O ex-prefeito de Conselheiro Lafaiete, Mário Marcus, prestou depoimento na condição de testemunha, nesta quarta-feira (1º) à Comissão Parlamentar de Inquérito (CPI) da Câmara Municipal que apura possíveis irregularidades em três obras executadas durante sua administração: a revitalização da rua Dr. Moreira, a construção da Escola Municipal Professor Luiz Radamés de Araújo e a Unidade Básica de Saúde Maria Celeste Fonseca Ribeiro.
Durante cerca de 1 hora de oitiva, acompanhado pelo advogado Jorcelino de Oliveira, o ex-chefe do Executivo negou ter determinado qualquer pressão para acelerar a entrega dos empreendimentos, mesmo diante da proximidade do encerramento de seu mandato. A CPI investiga, entre outros pontos, o fato de as três obras terem sido entregues sem o Auto de Vistoria do Corpo de Bombeiros (AVCB) e todas apresentarem problemas pouco tempo após início de uso.
Sobre a obra da rua Dr. Moreira, Mário Marcus afirmou que a administração cobrava apenas agilidade para reduzir os transtornos enfrentados por comerciantes e moradores, mas sem comprometer a qualidade da execução. O ex-prefeito também declarou que, até o encerramento de sua gestão, não recebeu informações sobre falhas de drenagem, fundação ou estabilidade nas obras, ressaltando que sua função era de gestor da administração e não de fiscal da execução.
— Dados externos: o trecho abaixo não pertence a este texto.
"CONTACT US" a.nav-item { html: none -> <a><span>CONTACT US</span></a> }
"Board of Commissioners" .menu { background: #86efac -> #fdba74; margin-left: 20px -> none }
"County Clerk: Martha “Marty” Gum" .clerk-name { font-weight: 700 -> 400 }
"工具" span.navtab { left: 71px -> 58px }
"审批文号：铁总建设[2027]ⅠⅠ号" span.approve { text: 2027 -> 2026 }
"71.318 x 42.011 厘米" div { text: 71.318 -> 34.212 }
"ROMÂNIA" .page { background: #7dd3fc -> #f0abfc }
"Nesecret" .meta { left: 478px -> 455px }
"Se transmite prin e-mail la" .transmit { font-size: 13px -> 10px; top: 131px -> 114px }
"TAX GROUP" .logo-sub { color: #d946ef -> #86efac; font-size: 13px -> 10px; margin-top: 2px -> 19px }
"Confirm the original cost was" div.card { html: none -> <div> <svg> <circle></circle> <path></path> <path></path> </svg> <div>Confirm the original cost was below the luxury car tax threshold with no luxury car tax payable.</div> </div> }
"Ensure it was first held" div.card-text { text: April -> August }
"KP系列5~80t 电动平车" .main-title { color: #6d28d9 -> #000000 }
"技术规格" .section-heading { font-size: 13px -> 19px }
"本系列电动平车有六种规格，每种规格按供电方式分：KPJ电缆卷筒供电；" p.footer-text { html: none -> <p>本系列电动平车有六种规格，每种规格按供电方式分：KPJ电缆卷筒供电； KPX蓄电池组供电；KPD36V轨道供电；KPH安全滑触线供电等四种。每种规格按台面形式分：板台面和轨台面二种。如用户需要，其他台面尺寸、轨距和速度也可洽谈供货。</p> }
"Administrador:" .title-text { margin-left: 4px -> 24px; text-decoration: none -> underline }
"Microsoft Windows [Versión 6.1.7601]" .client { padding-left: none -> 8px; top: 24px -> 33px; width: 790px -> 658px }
Em relação à Escola Municipal Professor Luiz Radamés de Araújo, o ex-prefeito afirmou que as decisões para inauguração e funcionamento da unidade foram tomadas com base nas informações técnicas apresentadas pelos responsáveis pela obra. Ao ser questionado sobre a liberação definitiva do prédio, respondeu que não tinha conhecimento de que a escola tivesse sido entregue em desacordo com as exigências legais. Também declarou considerar “absurdo” que a unidade permaneça fechada quase dois anos depois, defendendo que o prédio possui condições de uso mediante as adequações necessáriaas apontadas pelos órgãos competentes.
A oitiva integra a fase final de depoimentos da CPI, instaurada para apurar a execução e a fiscalização das três obras, que consumiram cerca de R$ 10 milhões em recursos públicos. A comissão busca identificar se houve falhas de planejamento, fiscalização, recebimento ou execução dos contratos, além de eventual responsabilidade de agentes públicos e empresas envolvidas. O relatório final deverá reunir os depoimentos, documentos e laudos técnicos antes do encaminhamento das conclusões aos órgãos de controle e fiscalização.